By Nathalie Voit
A federal lawsuit filed in Chicago on Jan. 9 accused 16 of the nation’s top universities of participating in a price-fixing cartel designed to reduce or eliminate financial aid for prospective students.
The class-action lawsuit, filed on behalf of five former students who attended undergrad at some of the institutions named in the suit, accused the schools of unlawfully inflating tuition prices and favoring wealthy applicants in the admissions process by way of an antitrust exemption granted to the universities since 1994.
The schools enumerated in the suit are Brown, the University of Chicago, Columbia, Cornell, Dartmouth, Duke, Emory, Georgetown, the California Institute of Technology, the Massachusetts Institute of Technology, Northwestern, Notre Dame, the University of Pennsylvania, Rice, Vanderbilt, and Yale.
According to the suit, the schools manipulated a decades-old loophole in antitrust law known as the “568 Exemption,” which enables universities to conspire among competitors in the financial aid decisions process so long as all admissions are conducted on a “need-blind basis,” that is, “without regard to the financial circumstances of the student involved or the student’s family.”
However, while all defendants claimed protection under the “568 Exemption,” at least nine of the schools in question did base their admissions decisions on the financial circumstances of students and their families, the suit says, thereby disfavoring students in need of financial aid.
Georgetown, for example, “admits a range of students based on their families’ wealth, prestige, and influence.” “Some of these students are given “extra consideration” based on their “development potential”— namely, the ability of the family to make a financial contribution to the institution, and the likelihood that it will do so,” the suit said.
Similarly, Duke considers a family’s ability to donate a “plus factor” in enrollment decisions. According to a former director of undergraduate admissions, Jean Scott, several hundred applicants a year receive special attention due to their beneficial family financial circumstances.
Other colleges award “special treatment to the children of wealthy donors,” the suit said, which, given the limited number of spots, disadvantages less privileged applicants because of their lack of wealth.
Because nine of the schools are not need-blind – Columbia, Dartmouth, Duke, Georgetown, M.I.T., Northwestern, Notre Dame, the University of Pennsylvania, and Vanderbilt – the suit said all of the collaborators are immune from the 568 Exemption.
This is because the defendants have acted as willful accomplices in a conspiracy to “reduce or eliminate price competition” among their members in collectively adopting the “Consensus Approach,” which is the methodology for determining an applicant’s ability to pay, the suit said.
As a result of the conspiracy, the colleges have overcharged over 170,000 students who were eligible for financial aid “by at least hundreds of millions of dollars” for nearly two decades.
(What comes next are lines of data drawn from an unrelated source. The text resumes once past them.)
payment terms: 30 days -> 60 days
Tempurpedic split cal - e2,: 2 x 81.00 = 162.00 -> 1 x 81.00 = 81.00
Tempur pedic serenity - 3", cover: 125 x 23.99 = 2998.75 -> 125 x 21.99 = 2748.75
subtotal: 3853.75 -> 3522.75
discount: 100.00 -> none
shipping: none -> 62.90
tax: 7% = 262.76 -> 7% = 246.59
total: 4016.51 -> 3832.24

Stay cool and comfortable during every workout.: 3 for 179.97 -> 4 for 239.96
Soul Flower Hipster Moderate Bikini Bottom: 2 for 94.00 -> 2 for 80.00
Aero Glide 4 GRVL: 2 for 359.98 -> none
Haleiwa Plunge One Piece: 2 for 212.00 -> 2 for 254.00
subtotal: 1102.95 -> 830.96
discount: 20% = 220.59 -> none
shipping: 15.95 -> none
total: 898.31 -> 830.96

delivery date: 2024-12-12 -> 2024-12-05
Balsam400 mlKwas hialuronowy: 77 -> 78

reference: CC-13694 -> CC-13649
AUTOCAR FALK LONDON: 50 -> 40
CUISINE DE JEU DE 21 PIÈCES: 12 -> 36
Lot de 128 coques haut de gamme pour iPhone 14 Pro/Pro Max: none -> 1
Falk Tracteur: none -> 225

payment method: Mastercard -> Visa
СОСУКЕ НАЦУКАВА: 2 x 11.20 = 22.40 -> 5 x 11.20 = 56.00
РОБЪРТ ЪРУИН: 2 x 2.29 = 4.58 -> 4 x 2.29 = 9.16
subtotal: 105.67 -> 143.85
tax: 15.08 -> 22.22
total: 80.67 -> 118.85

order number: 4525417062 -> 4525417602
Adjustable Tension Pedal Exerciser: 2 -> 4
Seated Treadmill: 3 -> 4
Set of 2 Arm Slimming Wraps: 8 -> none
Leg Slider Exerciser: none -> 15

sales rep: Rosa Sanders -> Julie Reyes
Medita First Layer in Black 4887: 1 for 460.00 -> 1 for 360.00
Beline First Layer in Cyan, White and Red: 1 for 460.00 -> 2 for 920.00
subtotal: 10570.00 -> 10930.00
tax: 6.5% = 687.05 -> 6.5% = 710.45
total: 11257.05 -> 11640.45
The actions of what the suit dubs the “568 Cartel” are in direct violation of Section 1 of the Sherman Act, and therefore constitute a major breach of federal antitrust law, the suit contended.
“In critical respects, elite, private universities like Defendants are gatekeepers to the American Dream,” the suit said. “Defendants’ misconduct is therefore particularly egregious because it has narrowed a critical pathway to upward mobility that admission to their institutions represents. The burden of the 568 Cartel’s overcharges falls in particular on low- and middle-income families struggling to afford the cost of a university education and to achieve success for their children. In addition, unlike prior admissions scandals, such as Varsity Blues, the 568 Cartel’s systematic suppression of financial aid is the official policy of its participants.”
Karen Peart, Yale’s director of media relations, said the school’s “financial aid policy is 100 percent compliant with all applicable laws,” according to Inside Higher Ed. Other institutions, including Duke, Rice, and Columbia, refused to comment on the pending litigation.